Bread is now retailing at $341 from $237 representing a 30 percent price increase in local currency.

This leaves a loaf of bread now costing US$2,27 using the official exchange rate. However, using the parallel rate the price of bread falls to a range of US$0,97 to US$1,03.

On the wholesale side, bread now costs $310 per loaf, whilst in US dollar terms; bread now costs US$2,06 for wholesale. This leaves the retailer with a profit of $31 and US$0,21 respectively.

This comes after the Grain Millers Association of Zimbabwe (GMAZ) reviewed upwards prices of mealie-meal and flour, following the increase of maize and wheat prices due to short supply caused by the Russia – Ukraine war.

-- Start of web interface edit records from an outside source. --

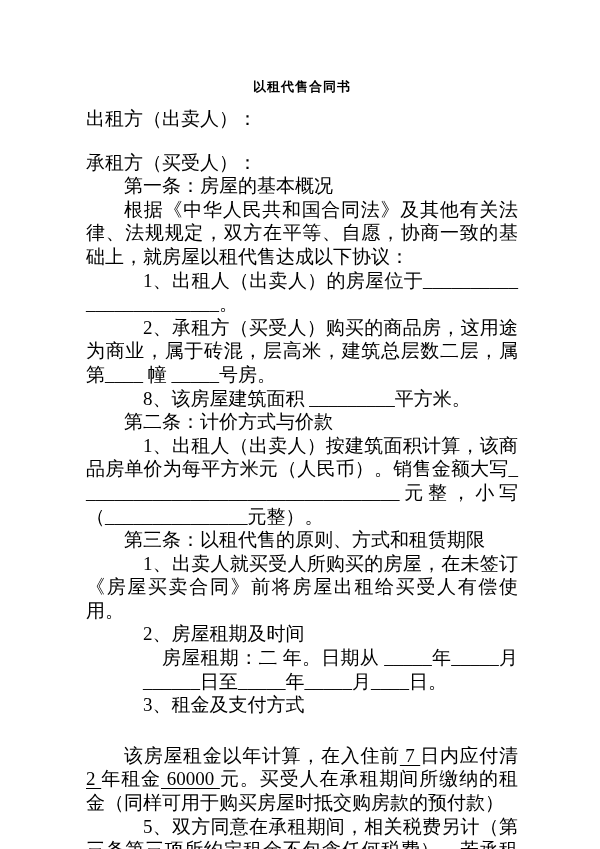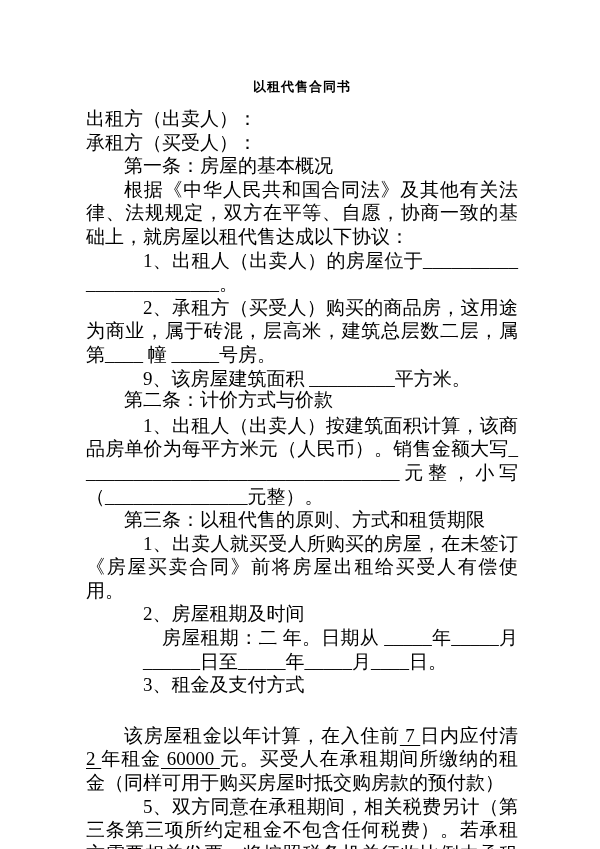--- a/index.html
+++ b/index.html
@@ -44,7 +44,7 @@
   <h1 class="title">以租代售合同书</h1>
   <div id="doc-body">
       <p class="para" style="padding-left: 0em; text-indent: 0em;"><span>出租方（出卖人）：</span></p>
-      <p class="para" style="padding-left: 0em; text-indent: 0em;"><span>承租方（买受人）：</span></p>
+      <p class="para" style="padding-left: 0em; text-indent: 0em; margin-top: 20px;"><span>承租方（买受人）：</span></p>
       <p class="para" style="padding-left: 0em; text-indent: 2em;"><span>第一条：房屋的基本概况</span></p>
       <p class="para" style="padding-left: 0em; text-indent: 2em;"><span>根据《中华人民共和国合同法》及其他有关法律、法规规定，双方在平等、自愿，协商一致的基础上，就房屋以租代售达成以下协议：</span></p>
       <p class="para" style="padding-left: 0em; text-indent: 3em;"><span>1、出租人（出卖人）的房屋位于________________________。</span></p>

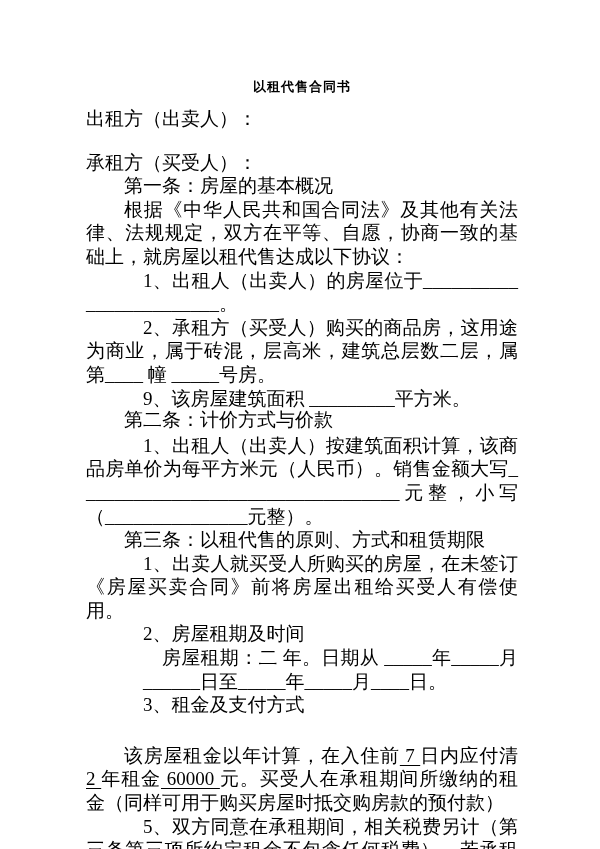--- a/index.html
+++ b/index.html
@@ -49,7 +49,7 @@
       <p class="para" style="padding-left: 0em; text-indent: 2em;"><span>根据《中华人民共和国合同法》及其他有关法律、法规规定，双方在平等、自愿，协商一致的基础上，就房屋以租代售达成以下协议：</span></p>
       <p class="para" style="padding-left: 0em; text-indent: 3em;"><span>1、出租人（出卖人）的房屋位于________________________。</span></p>
       <p class="para" style="padding-left: 0em; text-indent: 3em;"><span>2、承租方（买受人）购买的商品房，这用途为商业，属于砖混，层高米，建筑总层数二层，属第____ 幢 _____号房。</span></p>
-      <p class="para" style="padding-left: 0em; text-indent: 3em;"><span>9、该房屋建筑面积 _________平方米。</span></p>
+      <p class="para" style="padding-left: 0em; text-indent: 3em;"><span>8、该房屋建筑面积 _________平方米。</span></p>
       <p class="para" style="padding-left: 0em; text-indent: 2em; font-family: Liberation Mono, monospace;"><span>第二条：计价方式与价款</span></p>
       <p class="para" style="padding-left: 0em; text-indent: 3em;"><span>1、出租人（出卖人）按建筑面积计算，该商品房单价为每平方米元（人民币）。销售金额大写__________________________________元整，小写（_______________元整）。</span></p>
       <p class="para" style="padding-left: 0em; text-indent: 2em;"><span>第三条：以租代售的原则、方式和租赁期限</span></p>

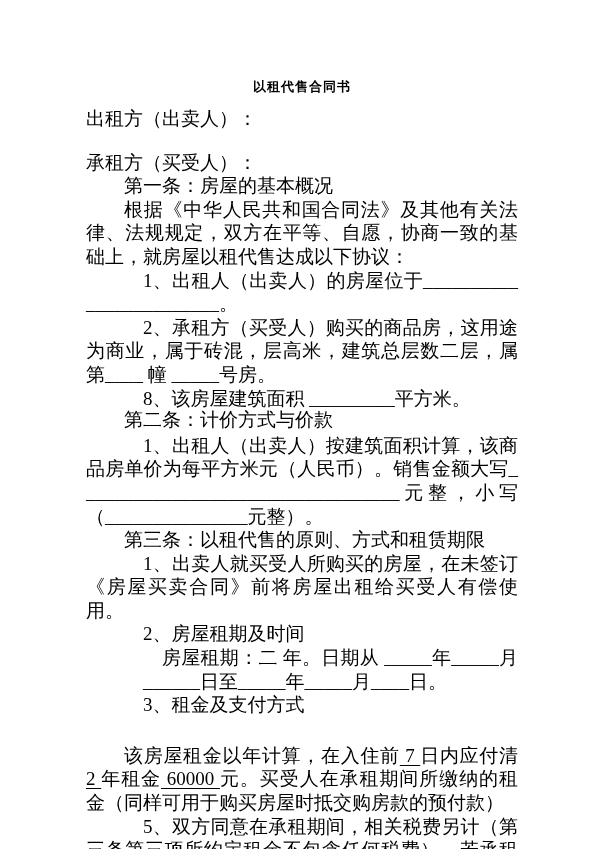--- a/index.html
+++ b/index.html
@@ -50,7 +50,7 @@
       <p class="para" style="padding-left: 0em; text-indent: 3em;"><span>1、出租人（出卖人）的房屋位于________________________。</span></p>
       <p class="para" style="padding-left: 0em; text-indent: 3em;"><span>2、承租方（买受人）购买的商品房，这用途为商业，属于砖混，层高米，建筑总层数二层，属第____ 幢 _____号房。</span></p>
       <p class="para" style="padding-left: 0em; text-indent: 3em;"><span>8、该房屋建筑面积 _________平方米。</span></p>
-      <p class="para" style="padding-left: 0em; text-indent: 2em; font-family: Liberation Mono, monospace;"><span>第二条：计价方式与价款</span></p>
+      <p class="para" style="padding-left: 0em; text-indent: 2em;"><span>第二条：计价方式与价款</span></p>
       <p class="para" style="padding-left: 0em; text-indent: 3em;"><span>1、出租人（出卖人）按建筑面积计算，该商品房单价为每平方米元（人民币）。销售金额大写__________________________________元整，小写（_______________元整）。</span></p>
       <p class="para" style="padding-left: 0em; text-indent: 2em;"><span>第三条：以租代售的原则、方式和租赁期限</span></p>
       <p class="para" style="padding-left: 0em; text-indent: 3em;"><span>1、出卖人就买受人所购买的房屋，在未签订《房屋买卖合同》前将房屋出租给买受人有偿使用。</span></p>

On the exchange rate, Mushosho said the retail sector is grateful to the government, that they had allowed the retail business to be able to trade in both currencies, the local currency and the US dollar currency.

“We have also engaged the RBZ and we have an understanding of an alternative exchange rate that we can use throughout our stores, it was a robust discussion. It was a formula based on the fundamentals and the facts we are seeing on the ground.

“It has been working very well, until recently where it has become more subjective, and we are told you cannot go beyond this.

“But the reality is that the manufacturers are not getting enough foreign currency, so we have run out of stock on key products that consumers need,” he said.

Mushosho said the manufacturers are now pushing most of their products into the informal sector where they are picking foreign currency in cash form.